In the current liquidity drought, solutions have again focused primarily on the execution space with a wave of public order book systems (remember Cassiopeia?), followed by a range of negotiation and auction systems, some in a “dark pool” format. Already there is speculation on the number of trading systems likely to survive and reports of early casualties. A lesson from the previous flourishing of trading systems is that a well-designed system can optimise available liquidity but in itself does not create liquidity.

Creation of liquidity requires a more fundamental re-think of market practice, recognition that bonds cannot be traded in the same way as equities and an awareness of the benefits dealer intervention brings to the market beyond application of capital.
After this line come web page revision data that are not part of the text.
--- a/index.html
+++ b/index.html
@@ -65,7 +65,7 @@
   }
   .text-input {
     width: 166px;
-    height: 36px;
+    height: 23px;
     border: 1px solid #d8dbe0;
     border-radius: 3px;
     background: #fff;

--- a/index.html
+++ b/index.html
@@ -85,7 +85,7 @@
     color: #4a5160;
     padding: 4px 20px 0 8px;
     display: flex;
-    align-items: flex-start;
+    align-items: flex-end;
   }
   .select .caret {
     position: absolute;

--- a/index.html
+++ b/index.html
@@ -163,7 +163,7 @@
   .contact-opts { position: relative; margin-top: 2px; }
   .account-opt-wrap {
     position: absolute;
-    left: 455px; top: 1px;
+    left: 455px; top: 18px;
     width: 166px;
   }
There is a fundamental structural problem –the “thousands of bonds” issue

The “elephant in the room” is the sheer scale of the corporate bond markets; where equity markets comprise hundreds of stocks, corporate debt markets comprise thousands of bonds, many with similar characteristics. A disconnect exists between the investment process and the trading process for corporate bonds. From an investment perspective a range of bonds may satisfy a portfolio requirement but trading is a serial process entailing bond-by-bond price discovery and potential information leakage. Further, ETFs and other index-linked investment vehicles focus on a limited range of benchmark bonds, with pricing implications for benchmark bonds and liquidity implications for the broader marketplace.
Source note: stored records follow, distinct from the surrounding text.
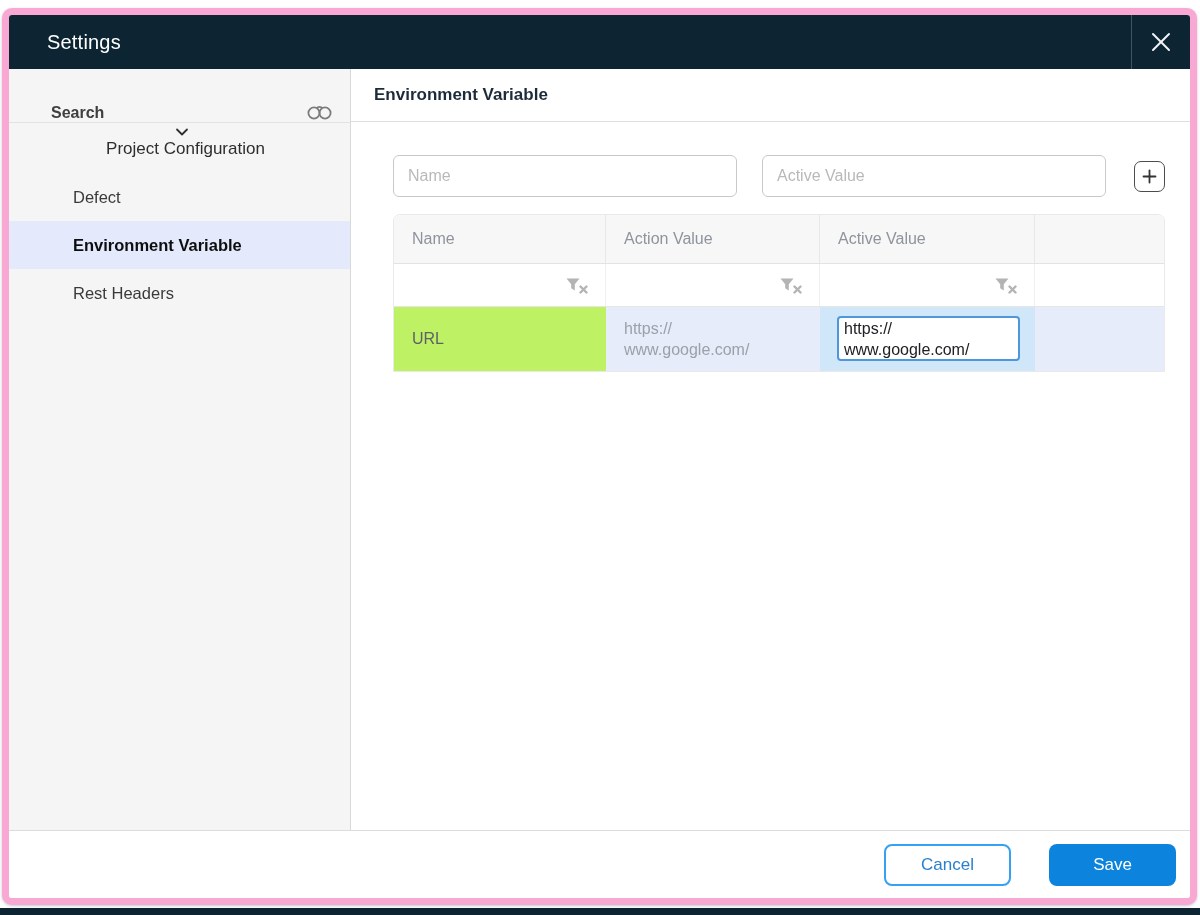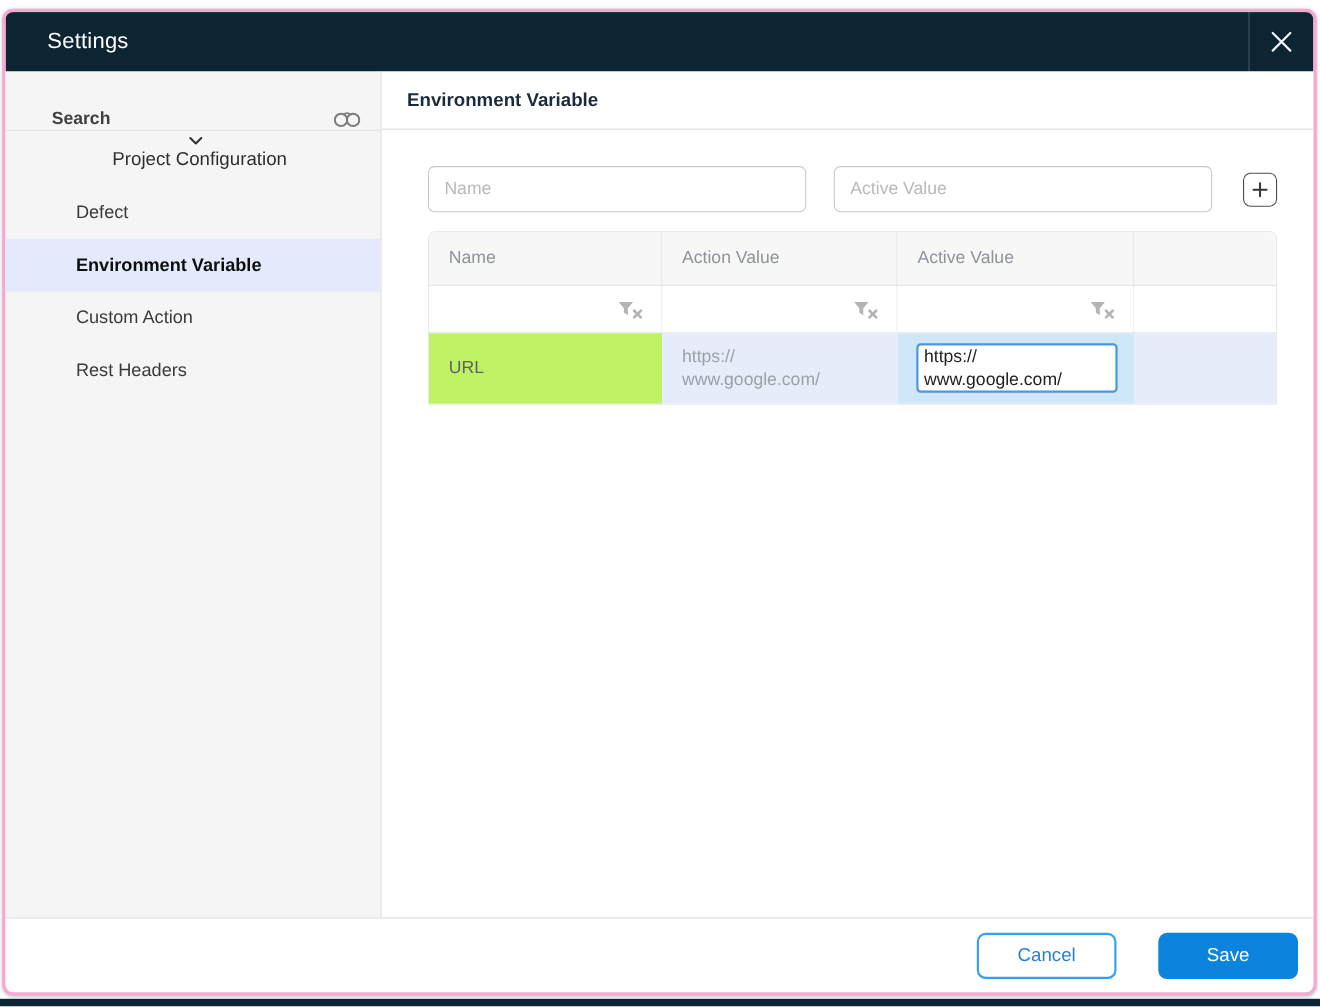--- a/index.html
+++ b/index.html
@@ -11,7 +11,7 @@
   .backdrop-strip { position:absolute; left:0; right:0; bottom:0; height:7px; background:#0d2433; }
 
   .dialog { position:absolute; left:2px; top:8px; width:1195px; height:897px;
-            background:#ffffff; border:3px solid #f9a8d4; border-radius:10px;
+            background:#ffffff; border:7px solid #f9a8d4; border-radius:10px;
             overflow:hidden; display:flex; flex-direction:column;
             box-shadow:0 1px 3px rgba(20,40,60,.25); }
 

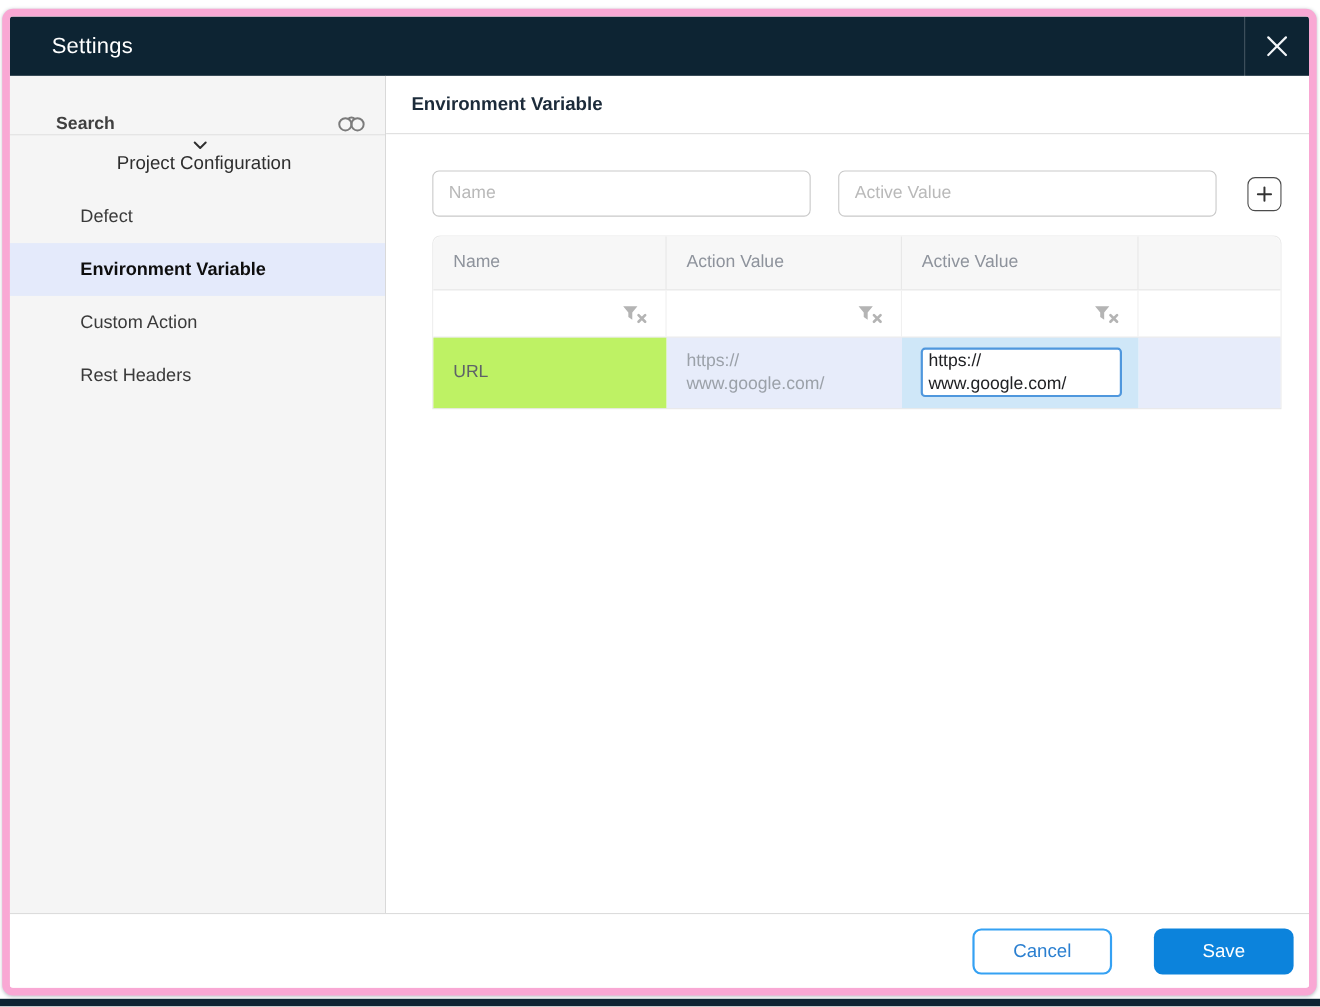--- a/index.html
+++ b/index.html
@@ -138,9 +138,6 @@
             <span>Environment Variable</span>
           </div>
           <div class="tree-item">
-            <span>Custom Action</span>
-          </div>
-          <div class="tree-item">
             <span>Rest Headers</span>
           </div>
         </nav>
The opportunity is to move from trading on a serial to a portfolio basis where efficient identification of comparable bonds is critical

The first step toward a fundamental improvement in market liquidity requires an improved linkage between the investment and trading processes, with full identification of comparable bonds (or potential alternative trades). A consistent analysis of comparable bonds, intelligently applied, has the potential to improve liquidity in all trading formats including traditional dealer to client formats.

FactEntry, a specialist provider of fixed income data is developing Comparable Bonds Benchmark (CBB) to facilitate consistent and efficient identification of comparable bonds. CBB allows users to set their own comparable criteria—credit quality, sector, duration, yield and other key criteria are available, and to identify comparable bonds at the index, ETF, portfolio or individual bond levels. FactEntry will work with both buy-side and sell-side institutions to finalise the format of CBB, which is available through www.comparebond.com.

Efficient identification of comparable bonds provides a platform for an approach to trading which is better aligned with the investment process, facilitating assessment of a full range of trading options. Improved recognition of alternative trading options can significantly enhance liquidity in the current trading structure including the traditional RFQ environment, but that is not the end of the story. Market awareness of the scope of comparable bonds can be the driver of a demand for order types able to express a range of (conditional) trading interests and trading systems able to effectively match complex orders… all beginning with efficient identification of comparable bonds.